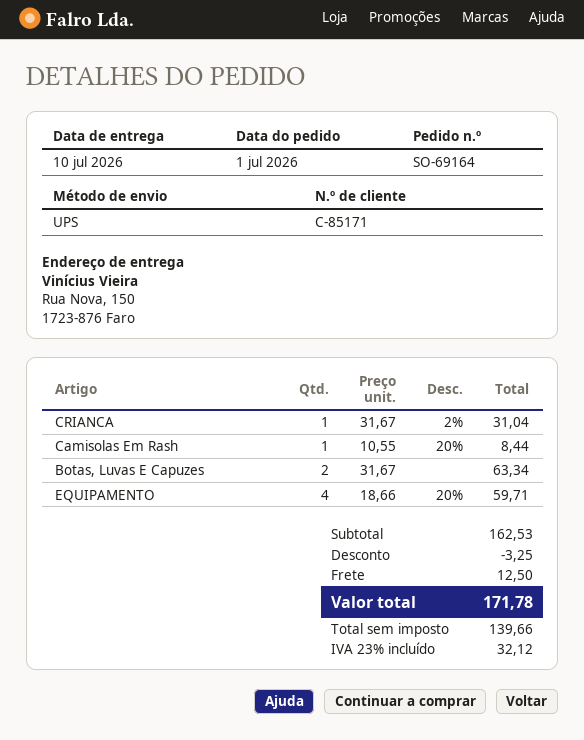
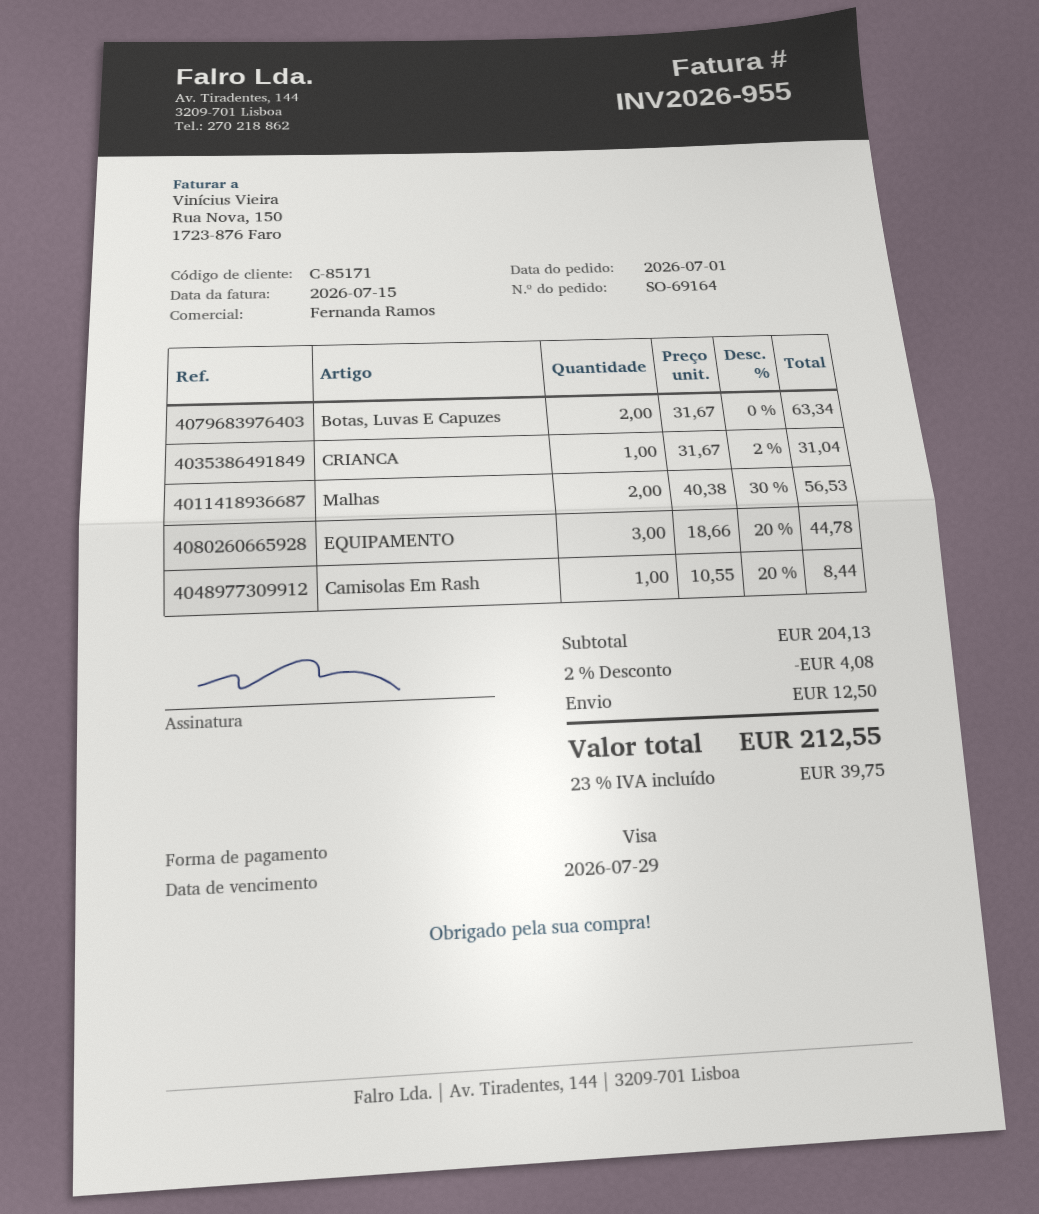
EQUIPAMENTO: 4 x 18.66 - 20% = 59.71 -> 3 x 18.66 - 20% = 44.78
Malhas: none -> 2 x 40.38 - 30% = 56.53
subtotal: 162.53 -> 204.13
discount: 3.25 -> 4.08
tax: 23% = 32.12 -> 23% = 39.75
total: 171.78 -> 212.55

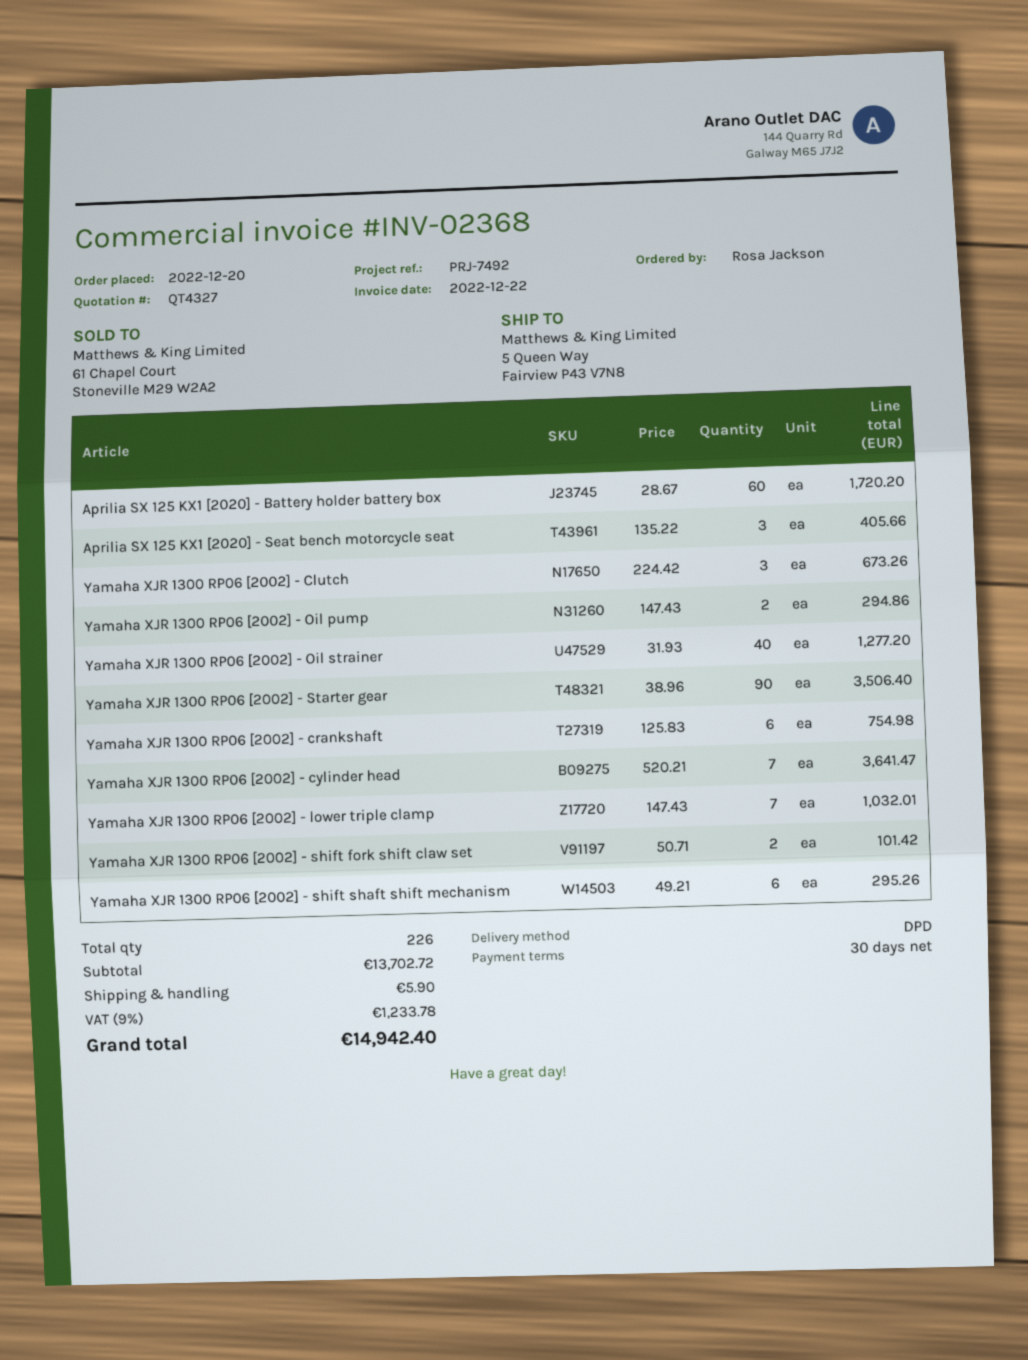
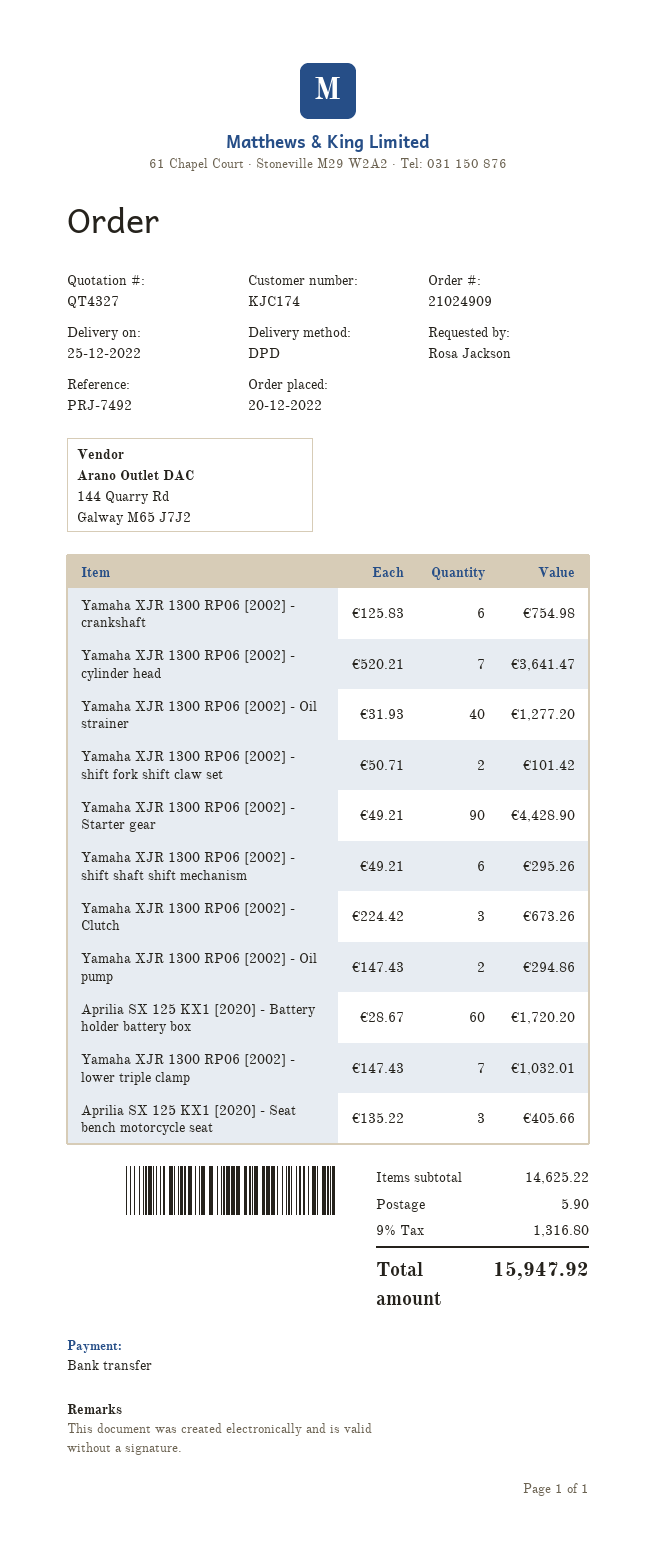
Yamaha XJR 1300 RP06 [2002] - Starter gear: 90 x 38.96 = 3506.40 -> 90 x 49.21 = 4428.90
subtotal: 13702.72 -> 14625.22
tax: 9% = 1233.78 -> 9% = 1316.80
total: 14942.40 -> 15947.92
────────────────────
Go through the entries above and copy every line containing "subtotal".

Answer to this problem:
subtotal: 162.53 -> 204.13
subtotal: 13702.72 -> 14625.22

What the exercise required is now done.